[[ Material to process open ]]
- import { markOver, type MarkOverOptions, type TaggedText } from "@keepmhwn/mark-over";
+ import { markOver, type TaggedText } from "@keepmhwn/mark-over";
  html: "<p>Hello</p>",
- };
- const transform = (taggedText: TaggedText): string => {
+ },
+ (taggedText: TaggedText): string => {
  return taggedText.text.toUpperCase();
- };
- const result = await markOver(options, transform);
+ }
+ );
[[ Material to process closed ]]
[[ Material to process open ]]
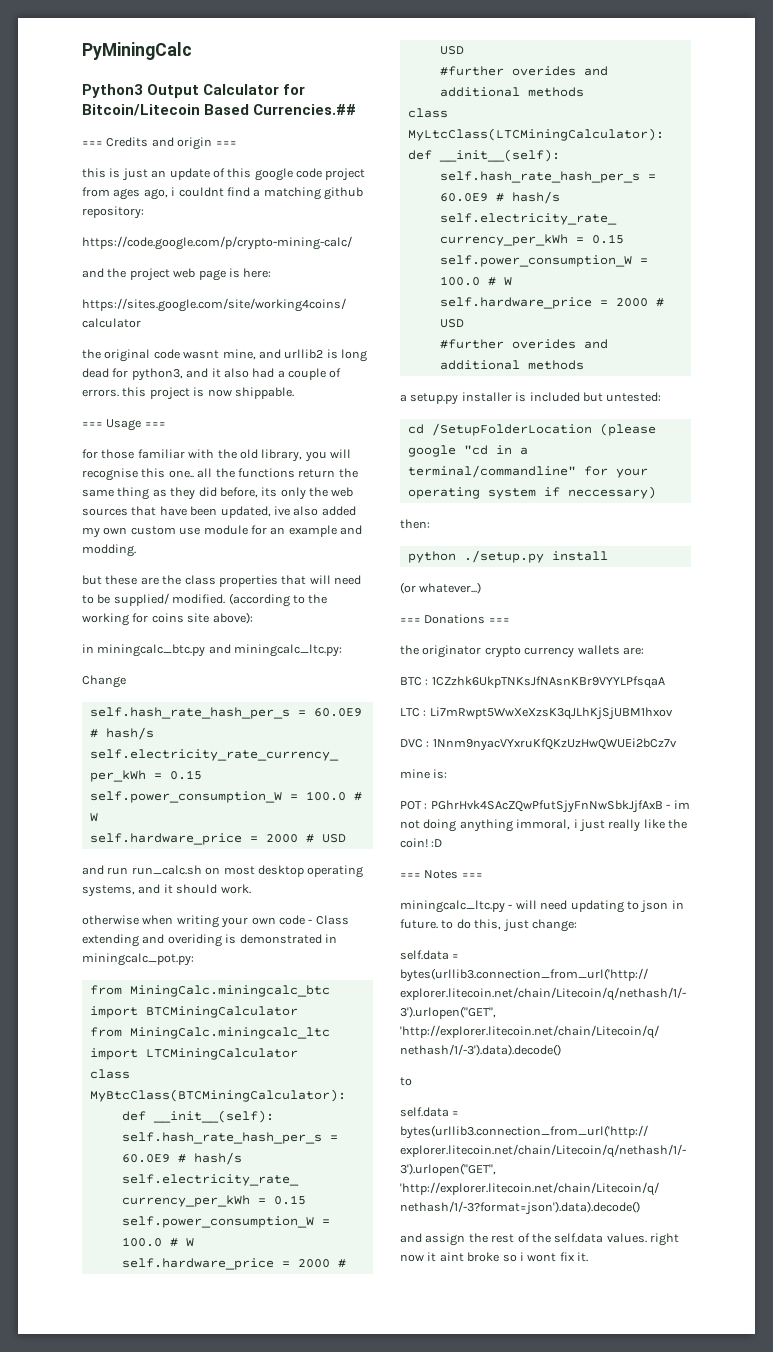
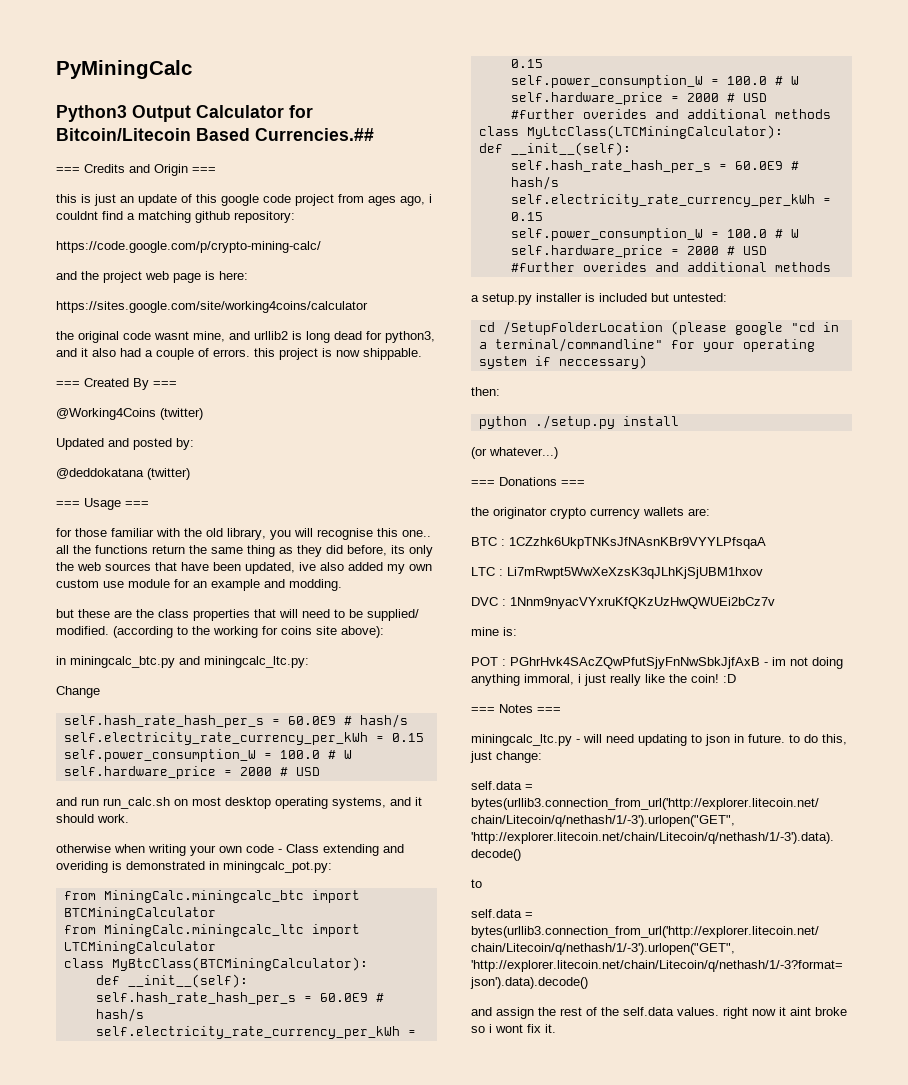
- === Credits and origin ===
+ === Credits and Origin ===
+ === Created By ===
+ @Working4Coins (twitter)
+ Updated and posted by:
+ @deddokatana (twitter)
[[ Material to process closed ]]
### Your assignment
Whenever the word "transform" appears in a line above, copy that line.

### Solution for this problem
- const transform = (taggedText: TaggedText): string => {
- const result = await markOver(options, transform);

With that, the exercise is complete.